30 Kasım 2024 06:55

Sağlık politikası kentin neresinden geçiyor?

Ankara’nın hastane haritası, iktidarın çete üreten piyasacı sağlık politikalarının da resmini veriyor.

Fotoğraf: Sercan Küçükşahin/AA (Arşiv)

Paylaş

Dr. Yağız Alp TANGÜN
Araştırmacı

2025 yılı için sağlığa ayrılan bütçe 1 trilyon 20 milyar 317 milyon 291 bin TL ve bunun 104 milyar 602 milyon 82 bin TL kısmı şehir hastaneleri kira ve hizmet bedeli ödemeleri için ayrılmış. 2024 yılı bütçe teklifinde hizmet ve kullanım bedeli için 83 milyar 697 milyon 118 bin TL olarak teklif edilmişti. Fahrettin Koca görevdeyken bir konuşmasında bütçede şehir hastanelerine ayrılan payın giderek azalacağını, bu hastaneleri bugünün koşullarında yaptırmanın daha pahalıya mal olacağını söylemişti…

Ankara Tabip Odası Yönetim Kurulu Başkanı Dr. Mine Coşkun, bu yılki şehir hastanelerine ayrılan ödeneğin, Sağlık Bakanlığı bütçesinin yüzde 10'una karşılık geldiğinin altını çizmişti ve şehir hastanelerine ayrılan bir yıllık kullanım bedeli ile en az 6 bin 718 aile sağlığı merkezi ya da 100 yataklı en az 90 tane devlet hastanesi yapılabileceğini eklemişti. Vekil Sevda Karaca da bütçe eleştirisinde Ankara’da kapatılan hastanelere atıfla çarpıcı bir hesap ortaya koymuştu: “Bütçe teklifinize göre, 17 şehir hastanesi müteahhidine üç yıl boyunca 273 milyar lira kira ödenecek. Bakın, bu parayla 109 tane Dışkapı Eğitim ve Araştırma Hastanesi yapılabiliyor.”

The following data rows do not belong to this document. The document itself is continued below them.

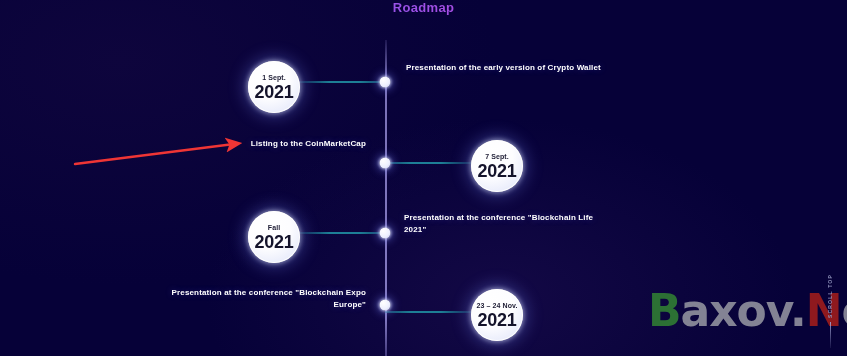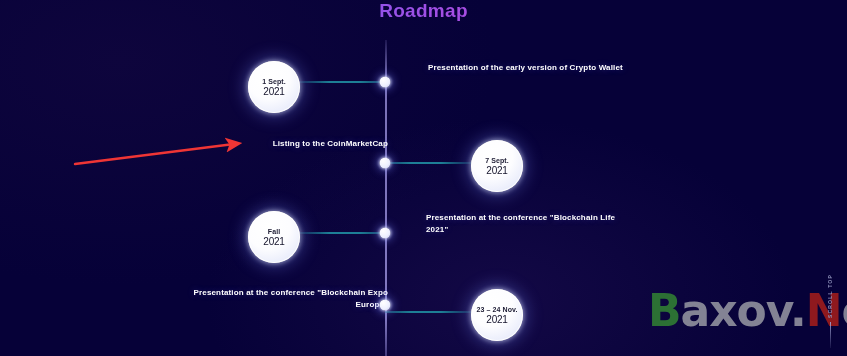--- a/index.html
+++ b/index.html
@@ -20,7 +20,7 @@
     position:absolute;
     left:0; right:0; top:0px;
     text-align:center;
-    font-size:19px;
+    font-size:13px;
     font-weight:700;
     letter-spacing:0.3px;
     background:linear-gradient(90deg,#5b56f5 0%,#7b5bf0 30%,#b04ae0 60%,#e0379f 100%);

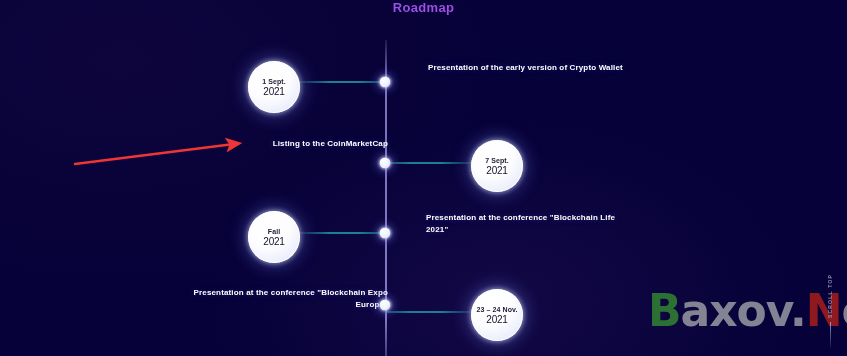--- a/index.html
+++ b/index.html
@@ -100,7 +100,6 @@
     letter-spacing:0.15px;
     text-shadow:0 0 6px rgba(120,130,255,0.35);
     z-index:3;
-    margin-left:22px;
   }
   .event.left { text-align:right; }
 

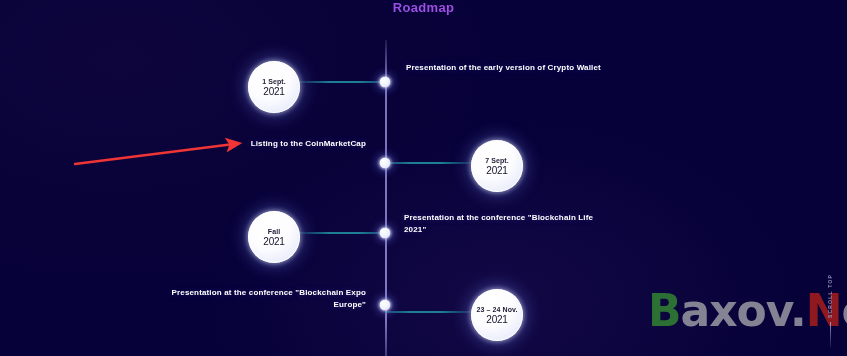--- a/index.html
+++ b/index.html
@@ -83,8 +83,8 @@
     white-space:nowrap;
   }
   .bubble .year {
-    font-size:10px;
-    font-weight:400;
+    font-size:18px;
+    font-weight:700;
     color:#14132b;
     line-height:1;
     letter-spacing:-0.2px;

Şehir Hastaneleri henüz inşaat aşamasındayken kent merkezlerindeki bazı kamu hastanelerinin kapatılmaya/taşınmaya başladığını biliyoruz. Süreç boyunca Türkiye’de otuzdan fazla hastane kapatıldı ve devam ediyor. Bilkent Şehir Hastanesi için 7, Etlik Şehir Hastanesi için 6 hastane olmak üzere Ankara’da toplam 13 hastanenin kapatılması planlanmıştı. 2011 yılında, Bakan Recep Akdağ döneminde, yayımlanan Yataklı Tesis Planlama Kılavuzu’nda bunun nasıl yapılacağı zaten vardı. Aslında daha öncesinde şehir hastanelerinin mevcut hastanelerin kapatılmasına yol açacağı Başbakan Erdoğan ve Bakanlar Kurulu’nun imzalarının da bulunduğu 2009 yılındaki Yüksek Planlama Kurulu kararında açıkça belirtilmişti. Hem de yatak sayısını artmamasına rağmen… Dr. Sami Ulus Kadın Doğum Hastanesi ve Etlik Zübeyde Hanım Doğumevi Etlik Şehir Hastanesi açılsın diye kapatılacak hastaneler listesinde bulunuyordu. İki hastanenin kapatılması tekrar gündem olunca, bunun gündelik hayatımızda hatta sağlığımız üzerinden yarattığı sınıfsal gerilimi görünür kılmak gerekir. Sağlık politikasının kenti/mekânı sermayenin lehine biçimde nasıl yeniden düzenlediğini ve kullandığını görmek bugünkü müşterek gündemlerimizden olmalı.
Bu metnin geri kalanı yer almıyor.